--- Entries shown Enclosed Below ---
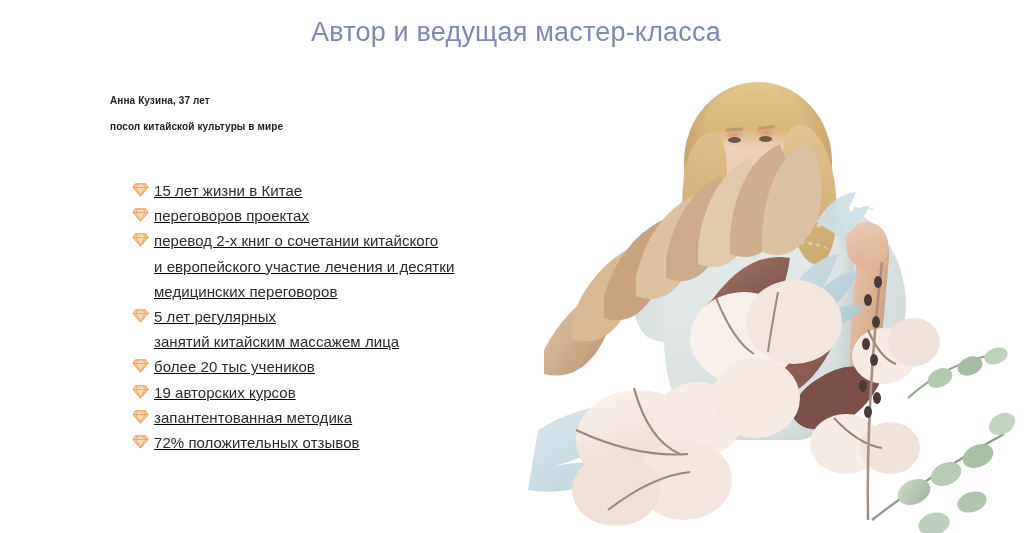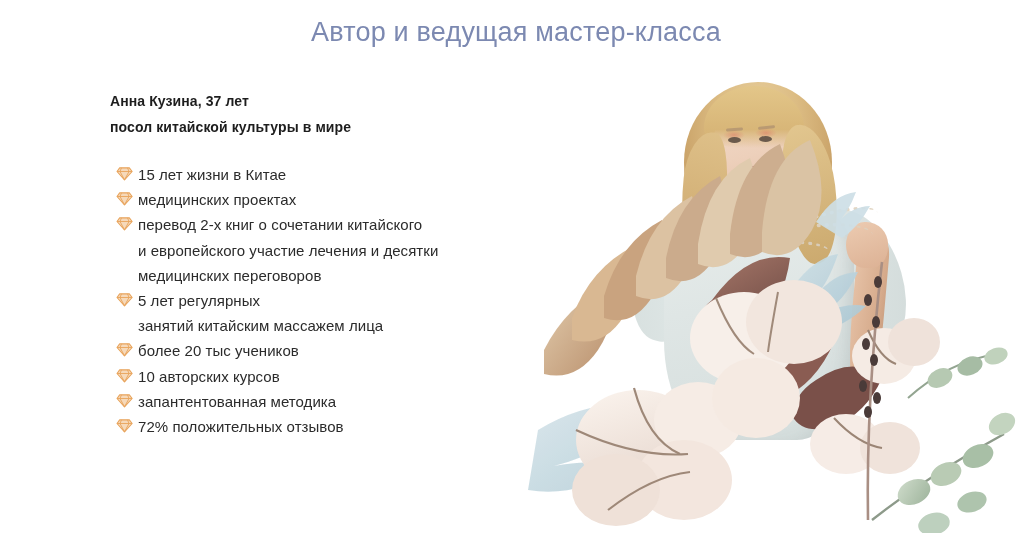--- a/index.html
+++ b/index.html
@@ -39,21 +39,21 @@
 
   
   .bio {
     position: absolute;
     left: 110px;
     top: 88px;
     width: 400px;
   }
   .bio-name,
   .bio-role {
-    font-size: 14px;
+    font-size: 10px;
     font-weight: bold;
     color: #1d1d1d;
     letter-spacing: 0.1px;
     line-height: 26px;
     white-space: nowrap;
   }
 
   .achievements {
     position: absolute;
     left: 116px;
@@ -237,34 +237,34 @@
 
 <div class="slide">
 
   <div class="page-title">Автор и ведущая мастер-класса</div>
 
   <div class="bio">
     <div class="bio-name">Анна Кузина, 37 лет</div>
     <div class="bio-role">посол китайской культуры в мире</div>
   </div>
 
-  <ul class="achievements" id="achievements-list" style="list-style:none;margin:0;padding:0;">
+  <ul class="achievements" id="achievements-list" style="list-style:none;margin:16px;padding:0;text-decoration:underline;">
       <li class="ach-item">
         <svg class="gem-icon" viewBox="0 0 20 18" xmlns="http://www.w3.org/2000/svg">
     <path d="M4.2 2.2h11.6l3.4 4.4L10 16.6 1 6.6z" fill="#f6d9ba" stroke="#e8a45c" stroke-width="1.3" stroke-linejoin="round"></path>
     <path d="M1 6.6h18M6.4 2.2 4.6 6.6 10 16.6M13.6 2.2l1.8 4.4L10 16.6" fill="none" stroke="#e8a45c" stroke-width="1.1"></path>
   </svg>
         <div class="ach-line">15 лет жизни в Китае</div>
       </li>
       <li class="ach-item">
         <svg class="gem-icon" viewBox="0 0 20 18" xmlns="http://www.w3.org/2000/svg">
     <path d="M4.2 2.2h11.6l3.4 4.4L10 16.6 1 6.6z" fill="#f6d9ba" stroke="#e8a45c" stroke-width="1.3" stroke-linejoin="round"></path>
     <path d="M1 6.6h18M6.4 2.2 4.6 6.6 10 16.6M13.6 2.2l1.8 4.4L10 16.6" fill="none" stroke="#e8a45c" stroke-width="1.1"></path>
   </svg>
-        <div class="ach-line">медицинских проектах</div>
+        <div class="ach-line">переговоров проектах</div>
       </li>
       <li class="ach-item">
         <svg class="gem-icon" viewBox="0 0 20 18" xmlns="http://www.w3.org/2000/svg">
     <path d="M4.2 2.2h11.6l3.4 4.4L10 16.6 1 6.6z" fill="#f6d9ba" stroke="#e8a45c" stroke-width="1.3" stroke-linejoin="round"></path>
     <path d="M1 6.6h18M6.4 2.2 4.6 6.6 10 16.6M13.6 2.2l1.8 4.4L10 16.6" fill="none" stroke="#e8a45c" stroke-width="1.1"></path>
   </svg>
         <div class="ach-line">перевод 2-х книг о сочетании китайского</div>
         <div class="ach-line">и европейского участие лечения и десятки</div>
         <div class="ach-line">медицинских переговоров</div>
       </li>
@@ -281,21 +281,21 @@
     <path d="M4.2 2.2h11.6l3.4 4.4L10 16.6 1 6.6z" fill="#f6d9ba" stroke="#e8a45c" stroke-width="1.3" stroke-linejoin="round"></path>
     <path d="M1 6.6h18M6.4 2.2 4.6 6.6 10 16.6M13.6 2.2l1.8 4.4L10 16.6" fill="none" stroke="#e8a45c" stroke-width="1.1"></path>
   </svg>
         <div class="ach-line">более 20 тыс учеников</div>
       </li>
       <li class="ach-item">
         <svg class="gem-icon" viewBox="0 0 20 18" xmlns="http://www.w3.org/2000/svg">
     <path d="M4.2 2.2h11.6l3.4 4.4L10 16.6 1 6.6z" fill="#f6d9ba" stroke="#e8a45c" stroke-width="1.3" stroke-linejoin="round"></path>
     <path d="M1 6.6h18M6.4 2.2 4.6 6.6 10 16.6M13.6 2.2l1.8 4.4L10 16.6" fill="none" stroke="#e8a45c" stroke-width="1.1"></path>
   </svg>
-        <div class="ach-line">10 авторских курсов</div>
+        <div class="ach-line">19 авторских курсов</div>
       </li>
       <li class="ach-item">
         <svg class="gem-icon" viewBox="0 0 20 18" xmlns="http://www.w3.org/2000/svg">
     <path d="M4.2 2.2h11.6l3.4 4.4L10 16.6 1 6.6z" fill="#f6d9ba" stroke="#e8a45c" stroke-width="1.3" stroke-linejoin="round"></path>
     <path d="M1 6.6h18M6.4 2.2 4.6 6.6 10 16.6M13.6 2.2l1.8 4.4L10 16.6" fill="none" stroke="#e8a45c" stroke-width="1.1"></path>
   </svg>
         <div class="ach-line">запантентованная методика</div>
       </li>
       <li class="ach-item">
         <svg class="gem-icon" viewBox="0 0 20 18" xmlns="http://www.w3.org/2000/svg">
--- End of Enclosed Entries shown ---
The answer must be an exact restatement of all the records, with no pictures included.

Task solution
--- a/index.html
+++ b/index.html
@@ -39,21 +39,21 @@
 
   
   .bio {
     position: absolute;
     left: 110px;
     top: 88px;
     width: 400px;
   }
   .bio-name,
   .bio-role {
-    font-size: 14px;
+    font-size: 10px;
     font-weight: bold;
     color: #1d1d1d;
     letter-spacing: 0.1px;
     line-height: 26px;
     white-space: nowrap;
   }
 
   .achievements {
     position: absolute;
     left: 116px;
@@ -237,34 +237,34 @@
 
 <div class="slide">
 
   <div class="page-title">Автор и ведущая мастер-класса</div>
 
   <div class="bio">
     <div class="bio-name">Анна Кузина, 37 лет</div>
     <div class="bio-role">посол китайской культуры в мире</div>
   </div>
 
-  <ul class="achievements" id="achievements-list" style="list-style:none;margin:0;padding:0;">
+  <ul class="achievements" id="achievements-list" style="list-style:none;margin:16px;padding:0;text-decoration:underline;">
       <li class="ach-item">
         <svg class="gem-icon" viewBox="0 0 20 18" xmlns="http://www.w3.org/2000/svg">
     <path d="M4.2 2.2h11.6l3.4 4.4L10 16.6 1 6.6z" fill="#f6d9ba" stroke="#e8a45c" stroke-width="1.3" stroke-linejoin="round"></path>
     <path d="M1 6.6h18M6.4 2.2 4.6 6.6 10 16.6M13.6 2.2l1.8 4.4L10 16.6" fill="none" stroke="#e8a45c" stroke-width="1.1"></path>
   </svg>
         <div class="ach-line">15 лет жизни в Китае</div>
       </li>
       <li class="ach-item">
         <svg class="gem-icon" viewBox="0 0 20 18" xmlns="http://www.w3.org/2000/svg">
     <path d="M4.2 2.2h11.6l3.4 4.4L10 16.6 1 6.6z" fill="#f6d9ba" stroke="#e8a45c" stroke-width="1.3" stroke-linejoin="round"></path>
     <path d="M1 6.6h18M6.4 2.2 4.6 6.6 10 16.6M13.6 2.2l1.8 4.4L10 16.6" fill="none" stroke="#e8a45c" stroke-width="1.1"></path>
   </svg>
-        <div class="ach-line">медицинских проектах</div>
+        <div class="ach-line">переговоров проектах</div>
       </li>
       <li class="ach-item">
         <svg class="gem-icon" viewBox="0 0 20 18" xmlns="http://www.w3.org/2000/svg">
     <path d="M4.2 2.2h11.6l3.4 4.4L10 16.6 1 6.6z" fill="#f6d9ba" stroke="#e8a45c" stroke-width="1.3" stroke-linejoin="round"></path>
     <path d="M1 6.6h18M6.4 2.2 4.6 6.6 10 16.6M13.6 2.2l1.8 4.4L10 16.6" fill="none" stroke="#e8a45c" stroke-width="1.1"></path>
   </svg>
         <div class="ach-line">перевод 2-х книг о сочетании китайского</div>
         <div class="ach-line">и европейского участие лечения и десятки</div>
         <div class="ach-line">медицинских переговоров</div>
       </li>
@@ -281,21 +281,21 @@
     <path d="M4.2 2.2h11.6l3.4 4.4L10 16.6 1 6.6z" fill="#f6d9ba" stroke="#e8a45c" stroke-width="1.3" stroke-linejoin="round"></path>
     <path d="M1 6.6h18M6.4 2.2 4.6 6.6 10 16.6M13.6 2.2l1.8 4.4L10 16.6" fill="none" stroke="#e8a45c" stroke-width="1.1"></path>
   </svg>
         <div class="ach-line">более 20 тыс учеников</div>
       </li>
       <li class="ach-item">
         <svg class="gem-icon" viewBox="0 0 20 18" xmlns="http://www.w3.org/2000/svg">
     <path d="M4.2 2.2h11.6l3.4 4.4L10 16.6 1 6.6z" fill="#f6d9ba" stroke="#e8a45c" stroke-width="1.3" stroke-linejoin="round"></path>
     <path d="M1 6.6h18M6.4 2.2 4.6 6.6 10 16.6M13.6 2.2l1.8 4.4L10 16.6" fill="none" stroke="#e8a45c" stroke-width="1.1"></path>
   </svg>
-        <div class="ach-line">10 авторских курсов</div>
+        <div class="ach-line">19 авторских курсов</div>
       </li>
       <li class="ach-item">
         <svg class="gem-icon" viewBox="0 0 20 18" xmlns="http://www.w3.org/2000/svg">
     <path d="M4.2 2.2h11.6l3.4 4.4L10 16.6 1 6.6z" fill="#f6d9ba" stroke="#e8a45c" stroke-width="1.3" stroke-linejoin="round"></path>
     <path d="M1 6.6h18M6.4 2.2 4.6 6.6 10 16.6M13.6 2.2l1.8 4.4L10 16.6" fill="none" stroke="#e8a45c" stroke-width="1.1"></path>
   </svg>
         <div class="ach-line">запантентованная методика</div>
       </li>
       <li class="ach-item">
         <svg class="gem-icon" viewBox="0 0 20 18" xmlns="http://www.w3.org/2000/svg">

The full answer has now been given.